- **Records to process**
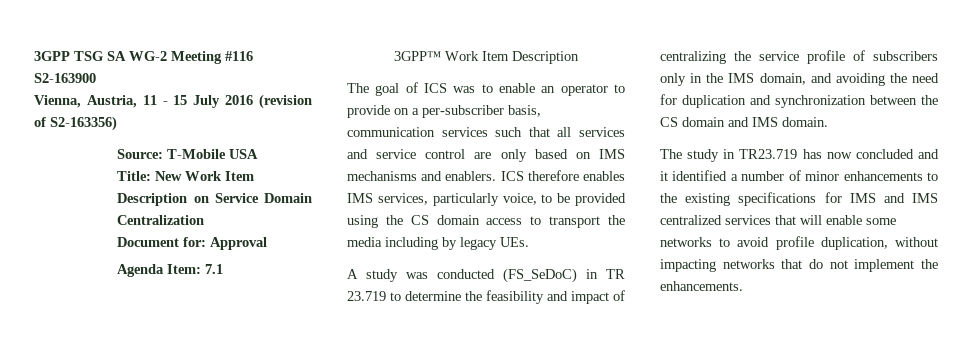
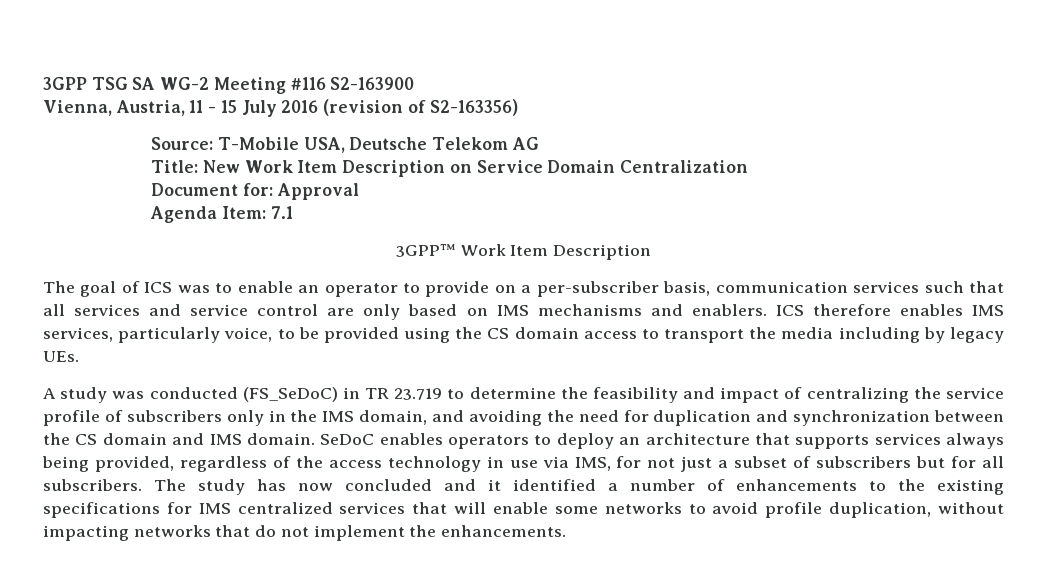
- Source: T-Mobile USA
+ Source: T-Mobile USA, Deutsche Telekom AG
- A study was conducted (FS_SeDoC) in TR 23.719 to determine the feasibility and impact of centralizing the service profile of subscribers only in the IMS domain, and avoiding the need for duplication and synchronization between the CS domain and IMS domain.
- The study in TR23.719 has now concluded and it identified a number of minor enhancements to the existing specifications for IMS and IMS centralized services that will enable some networks to avoid profile duplication, without impacting networks that do not implement the enhancements.
+ A study was conducted (FS_SeDoC) in TR 23.719 to determine the feasibility and impact of centralizing the service profile of subscribers only in the IMS domain, and avoiding the need for duplication and synchronization between the CS domain and IMS domain. SeDoC enables operators to deploy an architecture that supports services always being provided, regardless of the access technology in use via IMS, for not just a subset of subscribers but for all subscribers. The study has now concluded and it identified a number of enhancements to the existing specifications for IMS centralized services that will enable some networks to avoid profile duplication, without impacting networks that do not implement the enhancements.

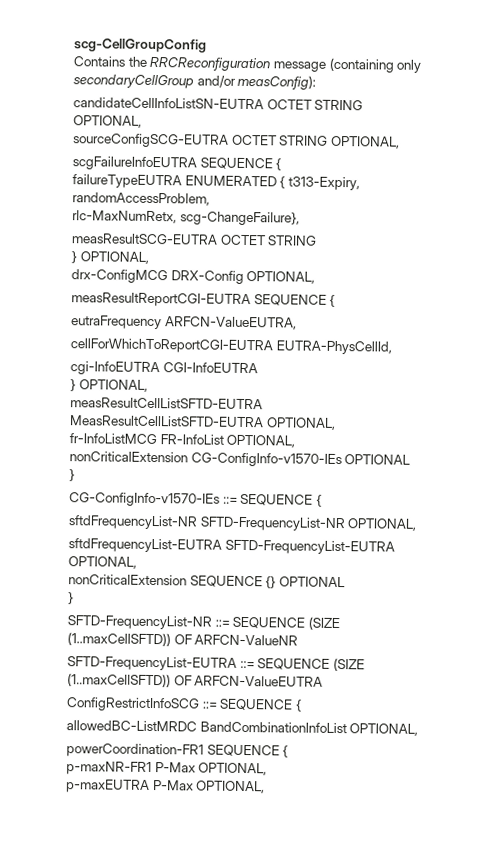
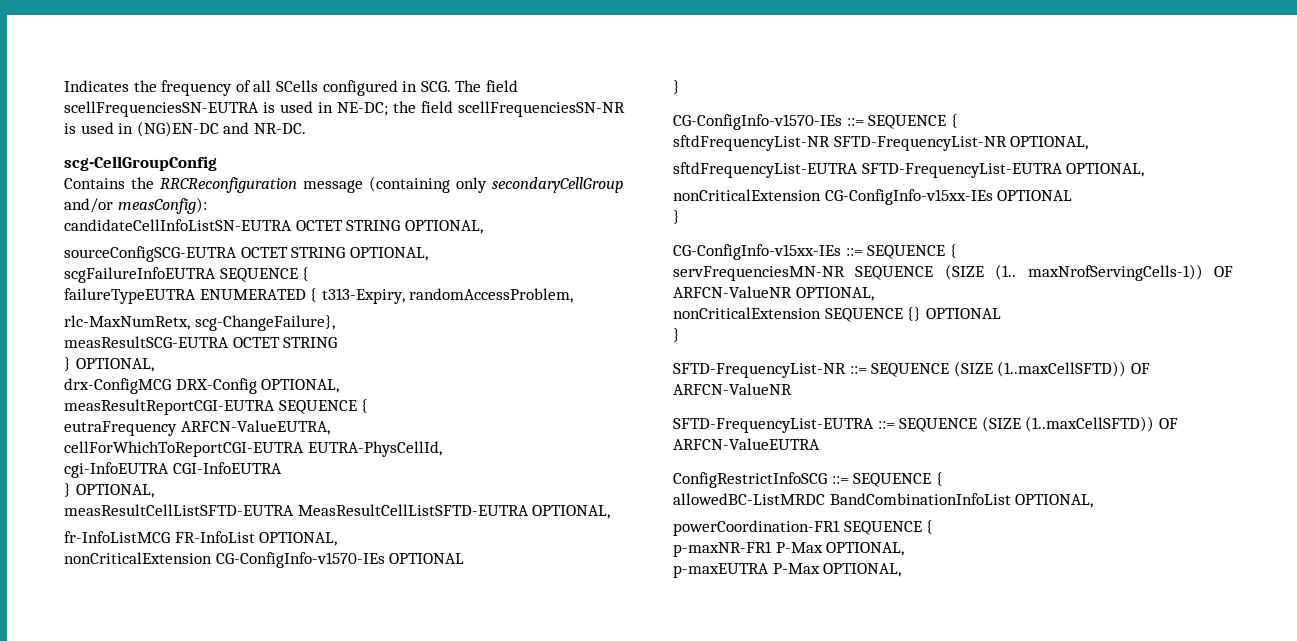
+ Indicates the frequency of all SCells configured in SCG. The field scellFrequenciesSN-EUTRA is used in NE-DC; the field scellFrequenciesSN-NR is used in (NG)EN-DC and NR-DC.
+ nonCriticalExtension CG-ConfigInfo-v15xx-IEs OPTIONAL
+ }
+ CG-ConfigInfo-v15xx-IEs ::= SEQUENCE {
+ servFrequenciesMN-NR SEQUENCE (SIZE (1.. maxNrofServingCells-1)) OF ARFCN-ValueNR OPTIONAL,

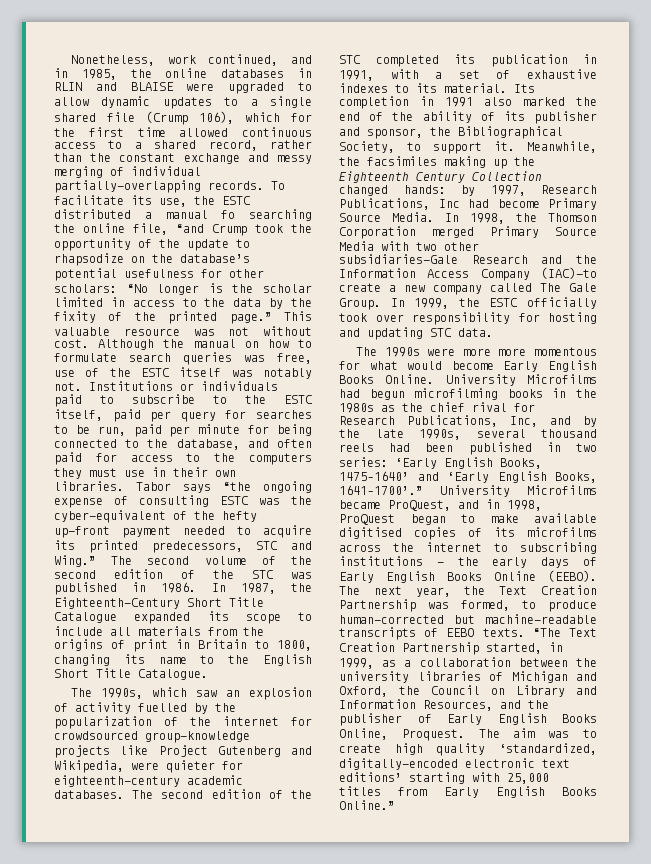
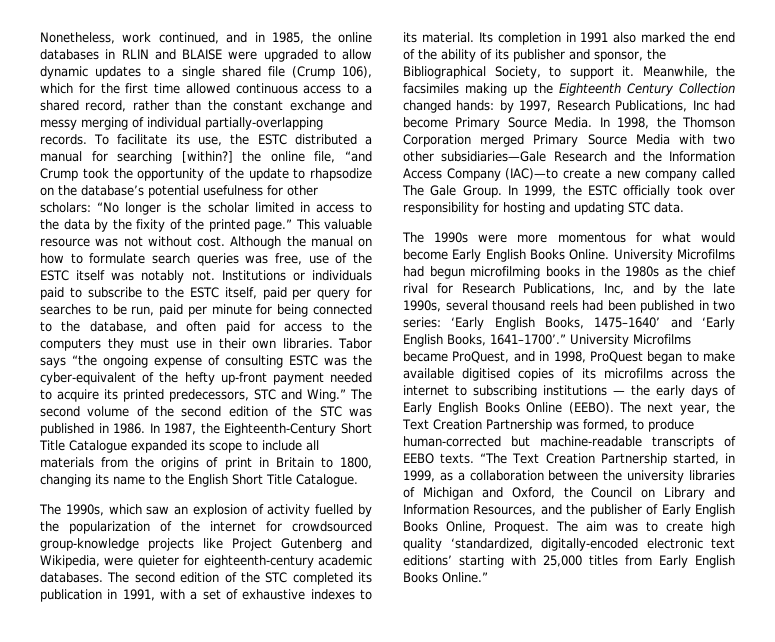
- To facilitate its use, the ESTC distributed a manual fo searching the online file, “and Crump took the opportunity of the update to rhapsodize on the database’s potential usefulness for other scholars: “No longer is the scholar limited in access to the data by the fixity of the printed page.”
+ To facilitate its use, the ESTC distributed a manual for searching [within?] the online file, “and Crump took the opportunity of the update to rhapsodize on the database’s potential usefulness for other scholars: “No longer is the scholar limited in access to the data by the fixity of the printed page.”
- The 1990s were more more momentous for what would become Early English Books Online.
+ The 1990s were more momentous for what would become Early English Books Online.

- **Your objective**
Retype exactly the lines of the data above that fall between the line with "- The study" and the line with "IMS domain. SeDoC", inclusive, and add nothing.

- **Solution to this task**
- The study in TR23.719 has now concluded and it identified a number of minor enhancements to the existing specifications for IMS and IMS centralized services that will enable some networks to avoid profile duplication, without impacting networks that do not implement the enhancements.
+ A study was conducted (FS_SeDoC) in TR 23.719 to determine the feasibility and impact of centralizing the service profile of subscribers only in the IMS domain, and avoiding the need for duplication and synchronization between the CS domain and IMS domain. SeDoC enables operators to deploy an architecture that supports services always being provided, regardless of the access technology in use via IMS, for not just a subset of subscribers but for all subscribers. The study has now concluded and it identified a number of enhancements to the existing specifications for IMS centralized services that will enable some networks to avoid profile duplication, without impacting networks that do not implement the enhancements.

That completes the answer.